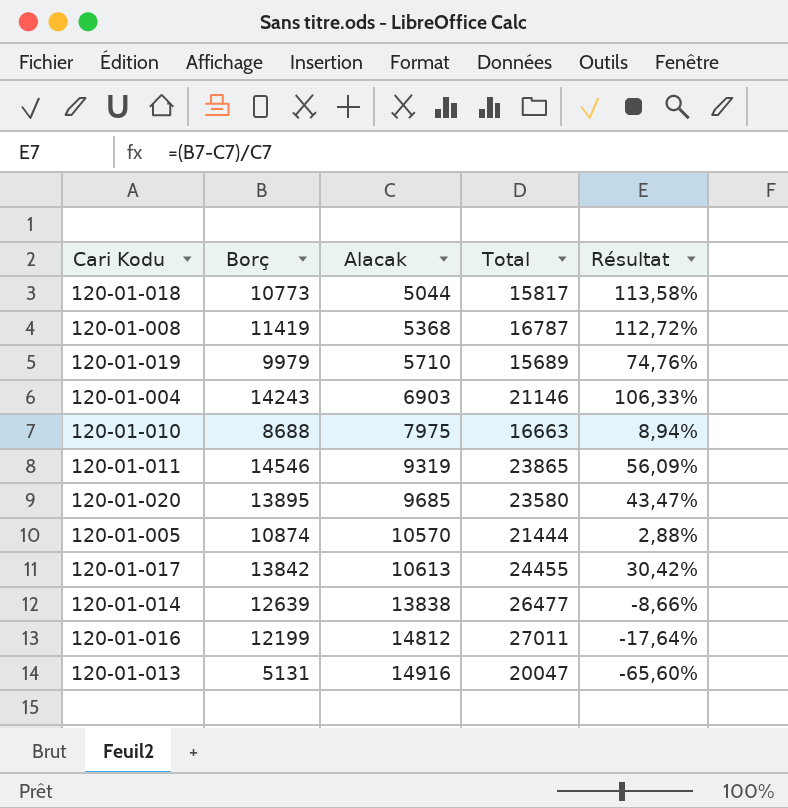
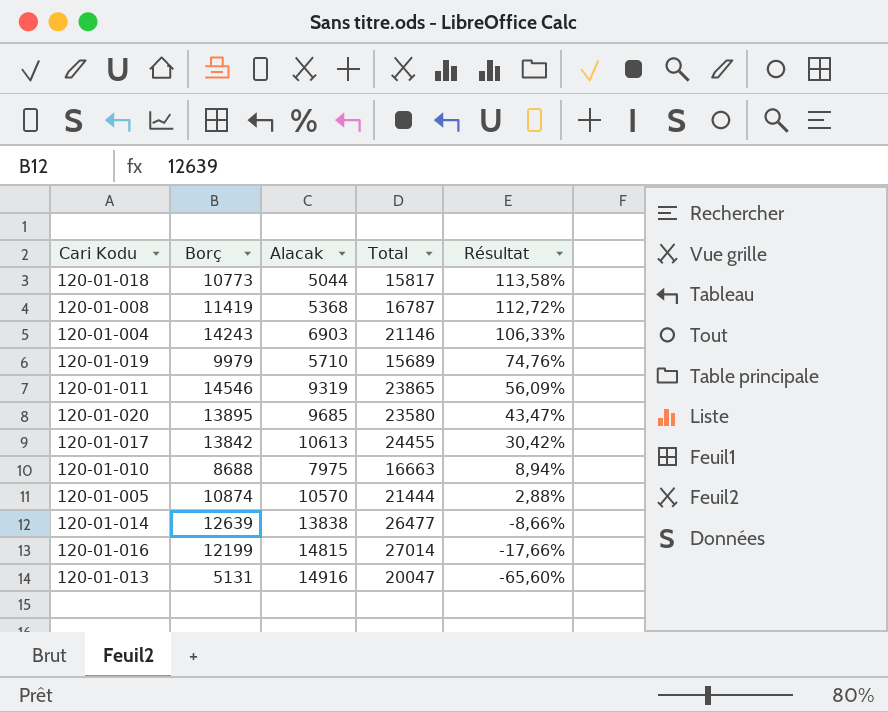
row order: Alacak ascending -> Résultat descending
120-01-016 | Alacak: 14812 -> 14815
120-01-016 | Total: 27011 -> 27014
120-01-016 | Résultat: -17,64% -> -17,66%

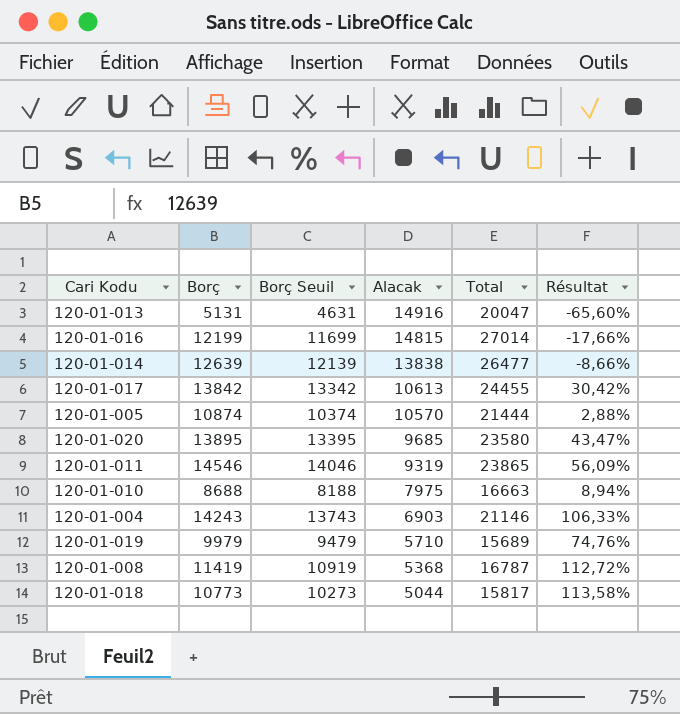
row order: Résultat descending -> Alacak descending
column Borç Seuil | formula: none -> [Borç] - 500

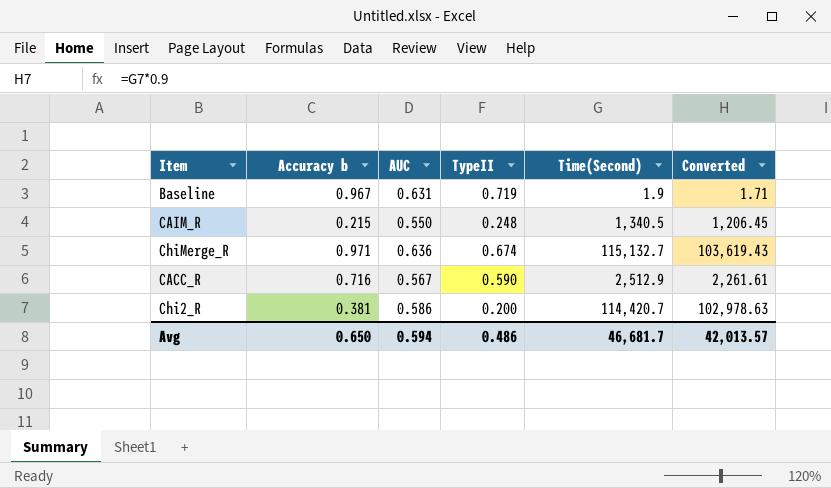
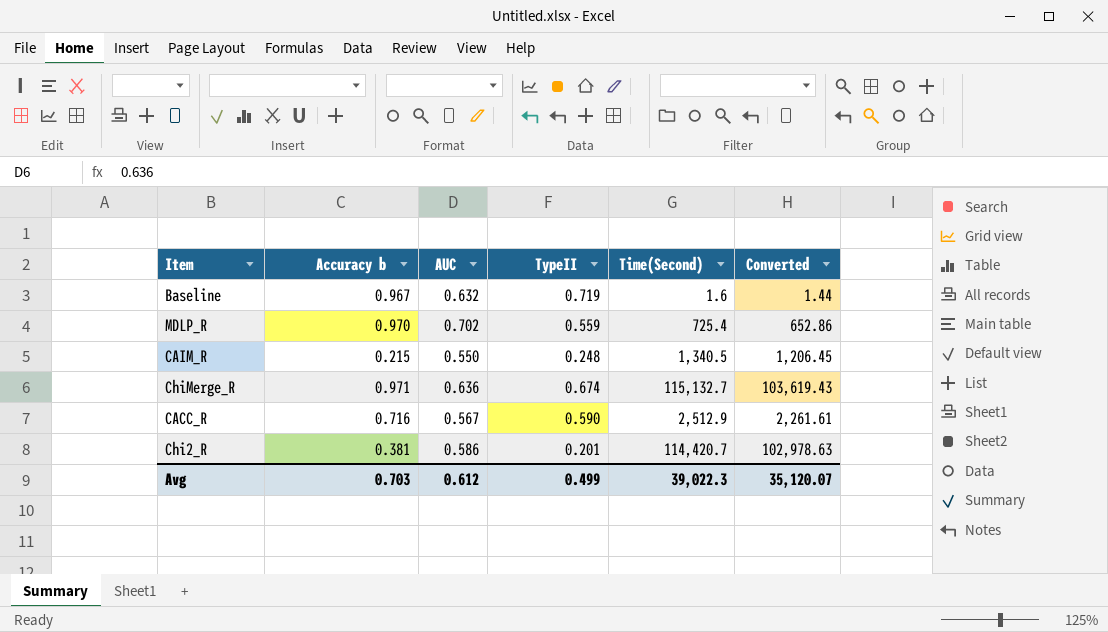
Baseline | AUC: 0.631 -> 0.632
Baseline | Time(Second): 1.9 -> 1.6
Baseline | Converted: 1.71 -> 1.44
row MDLP_R: none -> 0.970 | 0.702 | 0.559 | 725.4 | 652.86
Chi2_R | TypeII: 0.200 -> 0.201
Avg | Accuracy b: 0.650 -> 0.703
Avg | AUC: 0.594 -> 0.612
Avg | TypeII: 0.486 -> 0.499
Avg | Time(Second): 46,681.7 -> 39,022.3
Avg | Converted: 42,013.57 -> 35,120.07

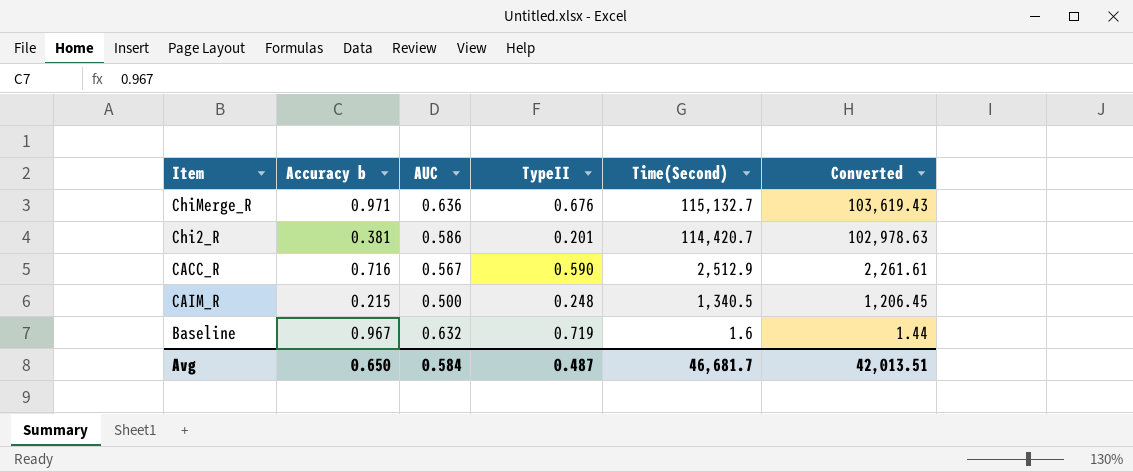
row order: none -> Time(Second) descending
row MDLP_R: 0.970 | 0.702 | 0.559 | 725.4 | 652.86 -> none
ChiMerge_R | TypeII: 0.674 -> 0.676
CAIM_R | AUC: 0.550 -> 0.500
Avg | Accuracy b: 0.703 -> 0.650
Avg | AUC: 0.612 -> 0.584
Avg | TypeII: 0.499 -> 0.487
Avg | Time(Second): 39,022.3 -> 46,681.7
Avg | Converted: 35,120.07 -> 42,013.51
■ ■ ■ ■
Print exactly the lines from the first line of the records above through the line containing "row MDLP_R: 0.970", both included, and leave the pictures out.

§ Written reply:
row order: Alacak ascending -> Résultat descending
120-01-016 | Alacak: 14812 -> 14815
120-01-016 | Total: 27011 -> 27014
120-01-016 | Résultat: -17,64% -> -17,66%

row order: Résultat descending -> Alacak descending
column Borç Seuil | formula: none -> [Borç] - 500

Baseline | AUC: 0.631 -> 0.632
Baseline | Time(Second): 1.9 -> 1.6
Baseline | Converted: 1.71 -> 1.44
row MDLP_R: none -> 0.970 | 0.702 | 0.559 | 725.4 | 652.86
Chi2_R | TypeII: 0.200 -> 0.201
Avg | Accuracy b: 0.650 -> 0.703
Avg | AUC: 0.594 -> 0.612
Avg | TypeII: 0.486 -> 0.499
Avg | Time(Second): 46,681.7 -> 39,022.3
Avg | Converted: 42,013.57 -> 35,120.07

row order: none -> Time(Second) descending
row MDLP_R: 0.970 | 0.702 | 0.559 | 725.4 | 652.86 -> none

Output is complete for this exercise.